» Records shown
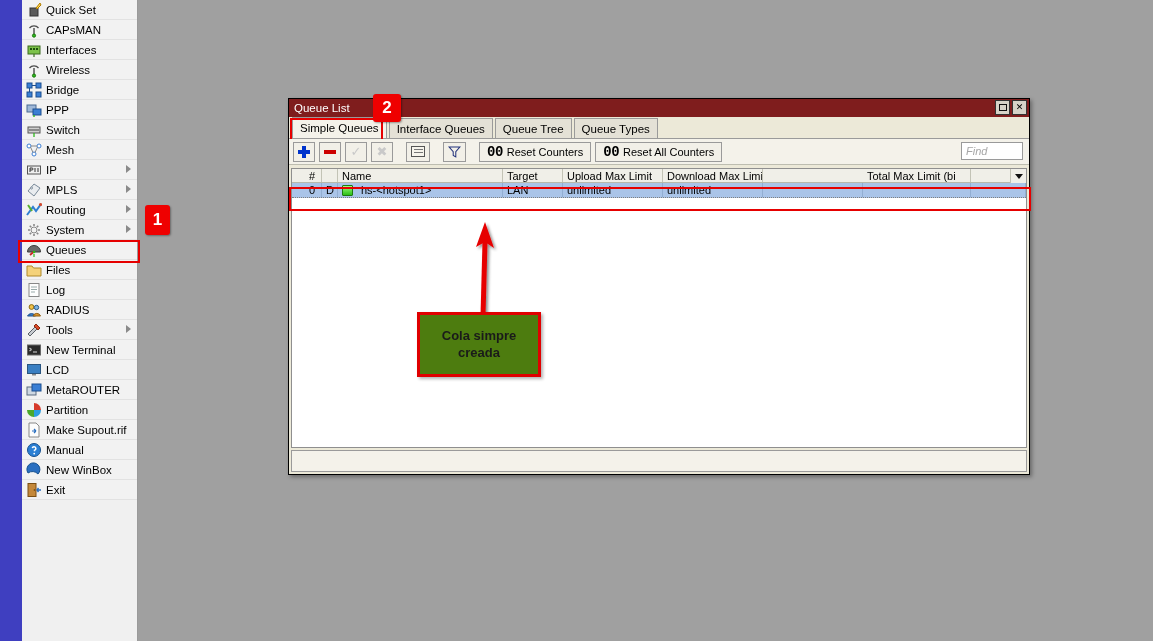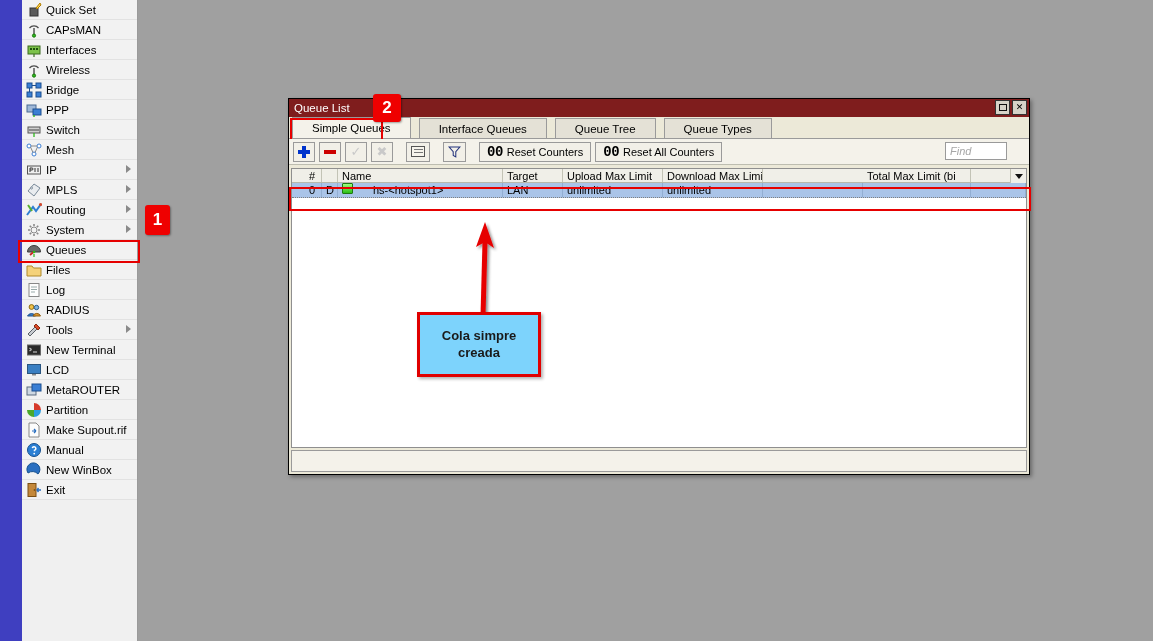"Simple Queues" .tab { margin-right: 8px -> 2px; padding: 0 19px -> 0 7px }
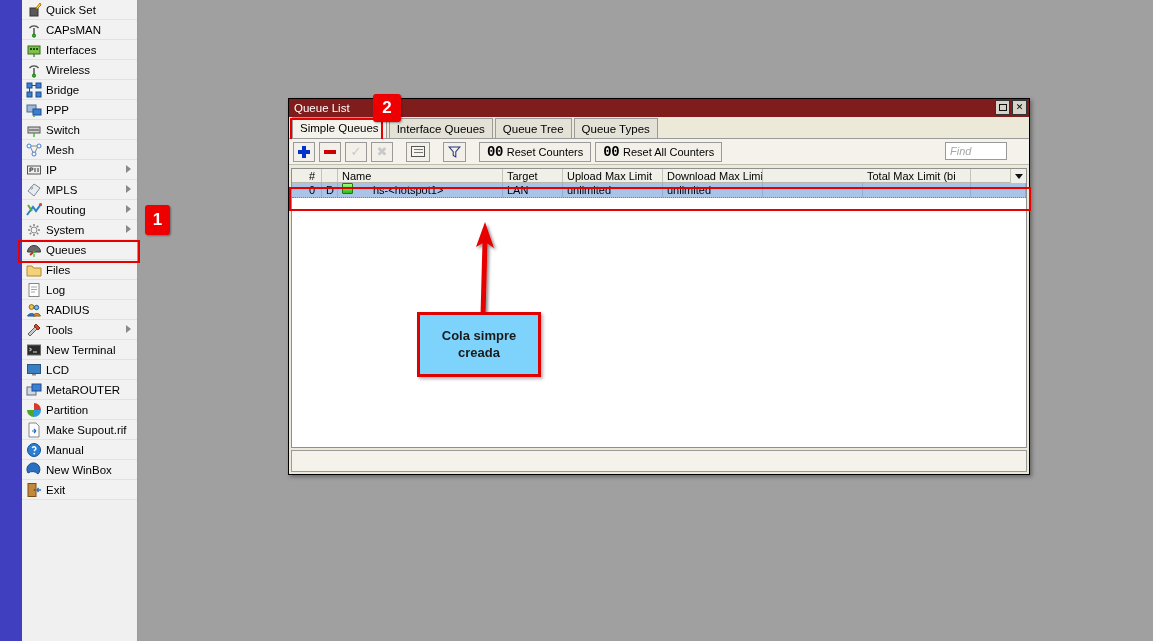"Find" #find-box { right: 22px -> 6px }
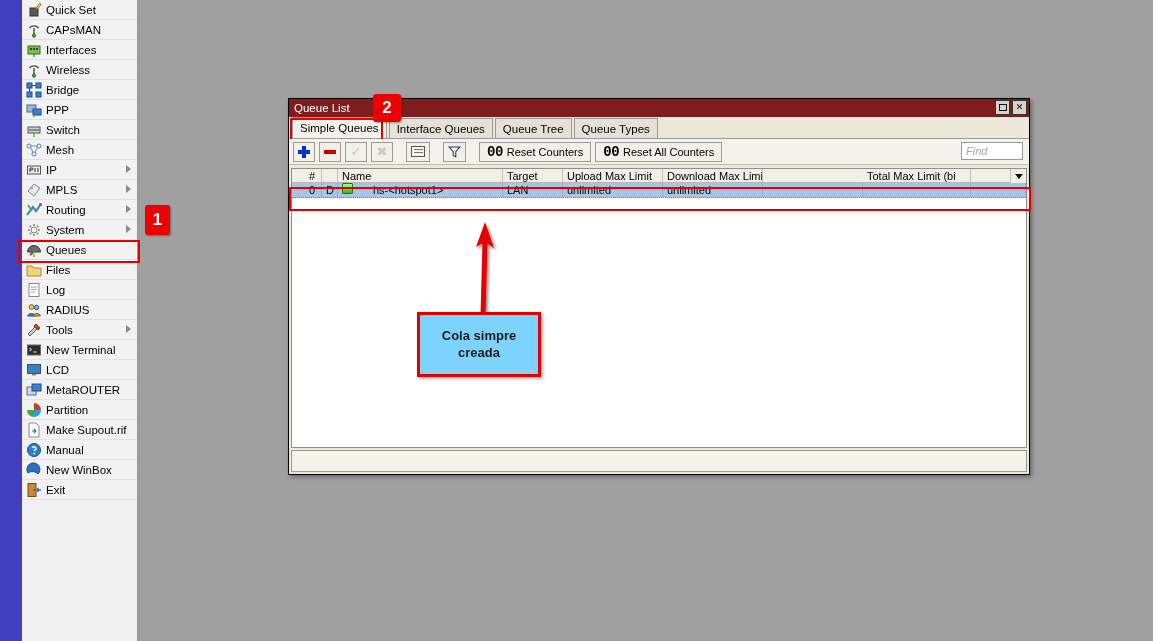"hs-<hotspot1>" .td.name { align-items: none -> center; gap: 20px -> 8px }
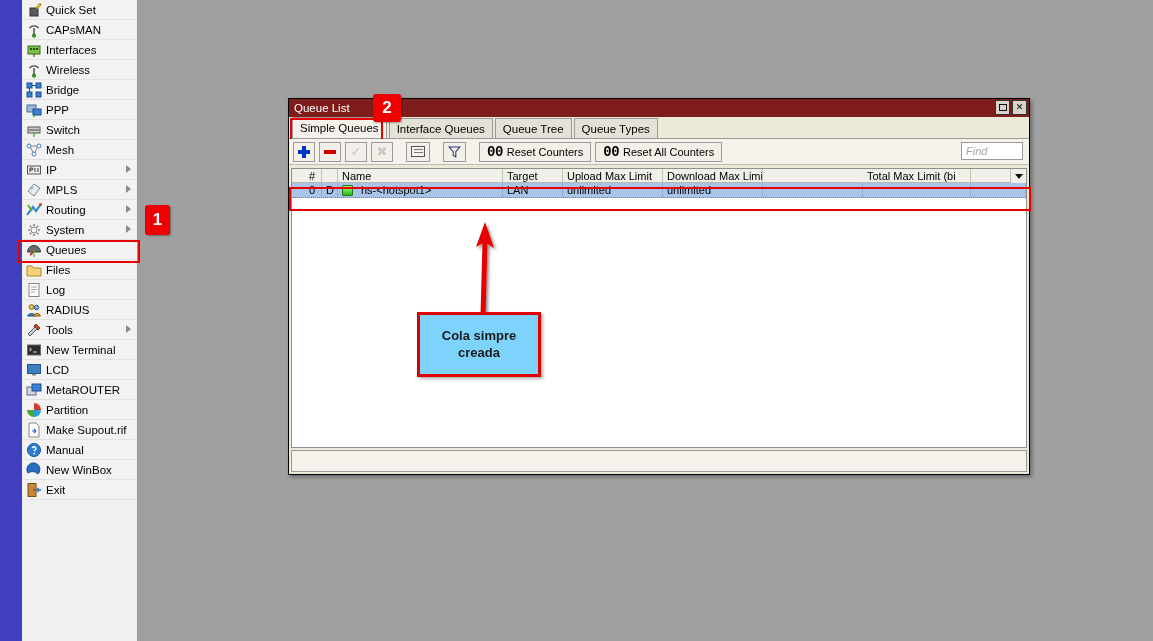"Cola simpre creada" #callout { background: #7dd3fc -> #4d7c0f }
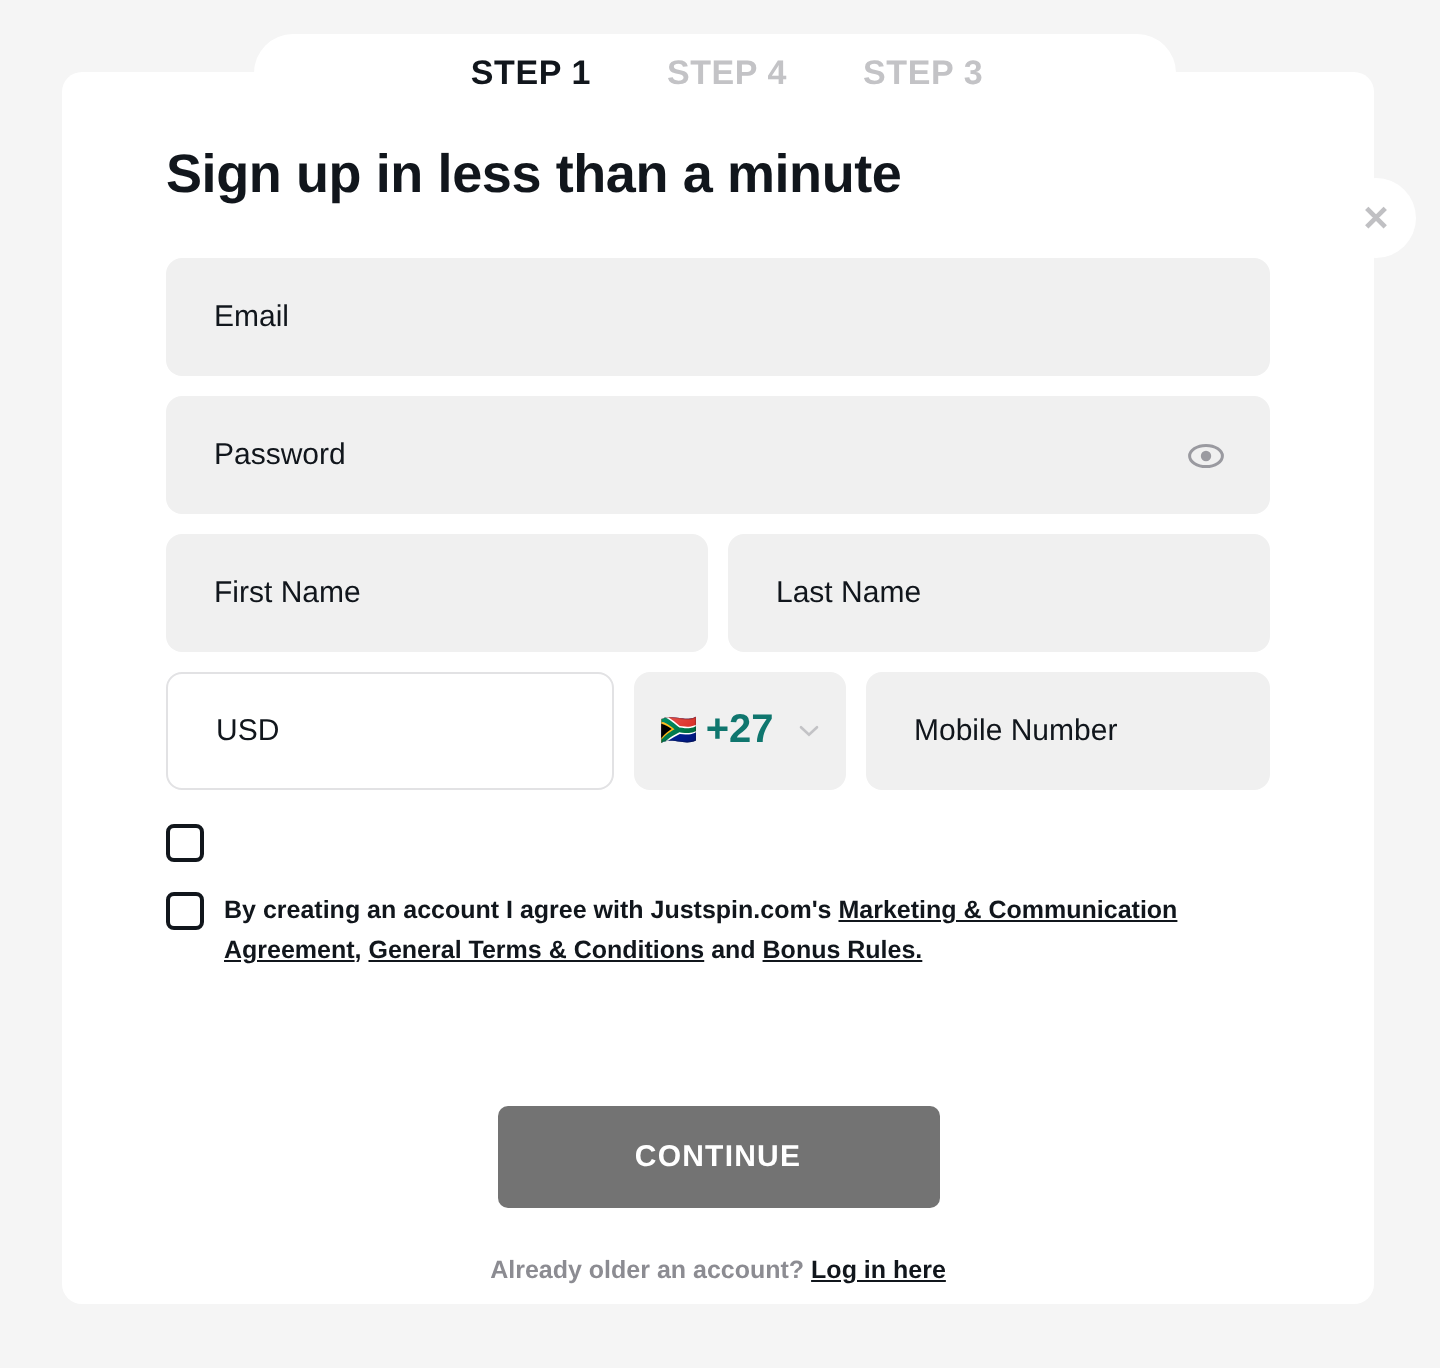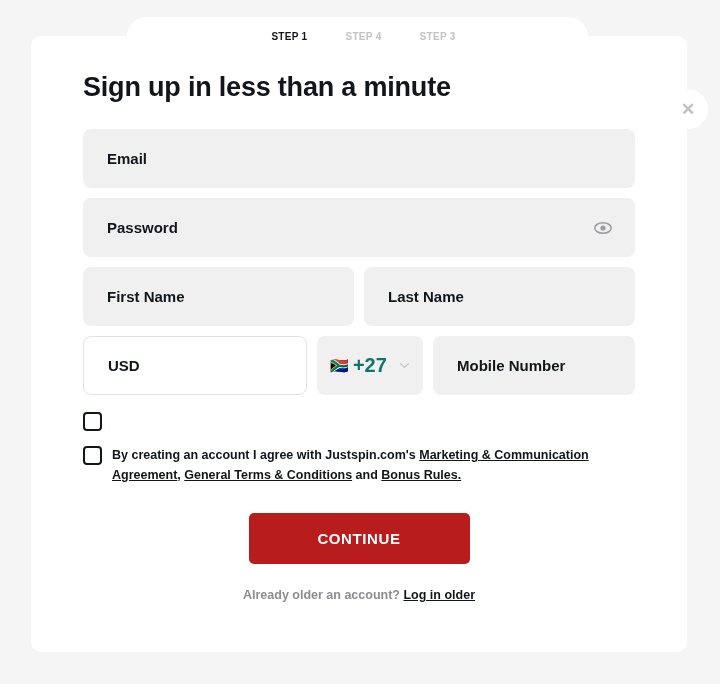"STEP 1" .step { font-size: 10px -> 17px }
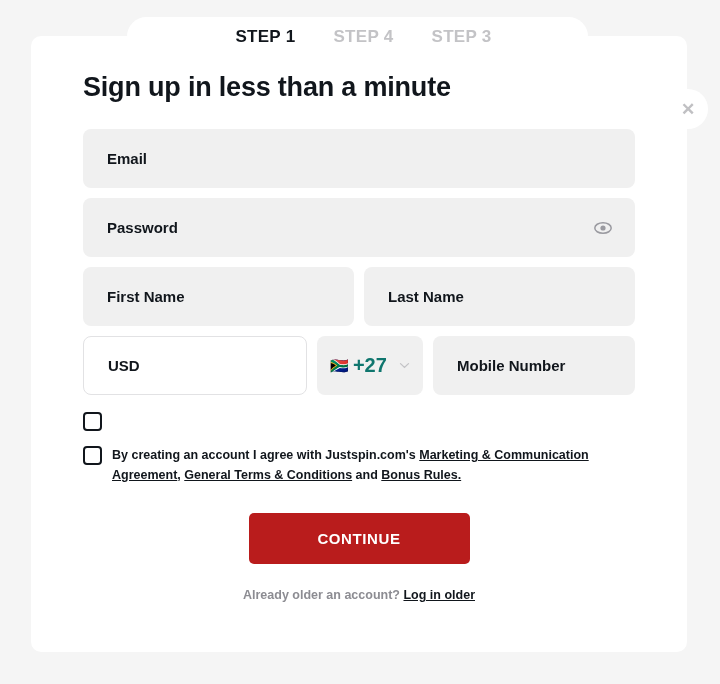"Email" .field .label { font-weight: bold -> normal }
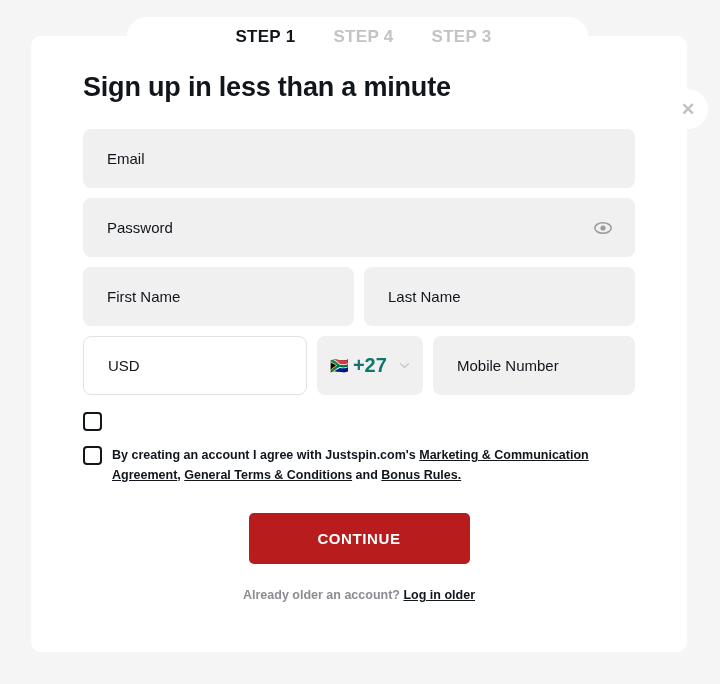"CONTINUE" .continue-btn { background: #b91c1c -> #737373; margin-top: none -> 40px }
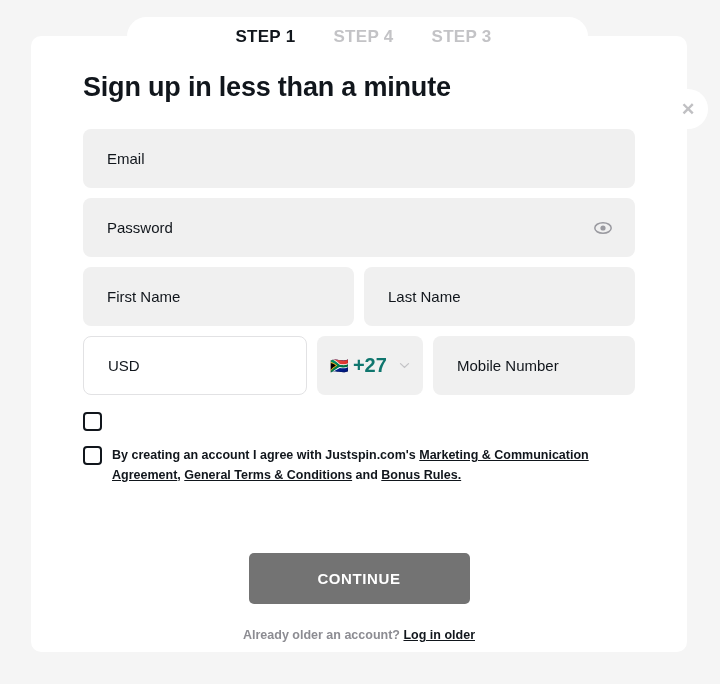"Log in older" a { text: older -> here }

» What the exercise asks
Apart from the images, reproduce the listing exactly as it appears.

» Solution
"Simple Queues" .tab { margin-right: 8px -> 2px; padding: 0 19px -> 0 7px }
"Find" #find-box { right: 22px -> 6px }
"hs-<hotspot1>" .td.name { align-items: none -> center; gap: 20px -> 8px }
"Cola simpre creada" #callout { background: #7dd3fc -> #4d7c0f }
"STEP 1" .step { font-size: 10px -> 17px }
"Email" .field .label { font-weight: bold -> normal }
"CONTINUE" .continue-btn { background: #b91c1c -> #737373; margin-top: none -> 40px }
"Log in older" a { text: older -> here }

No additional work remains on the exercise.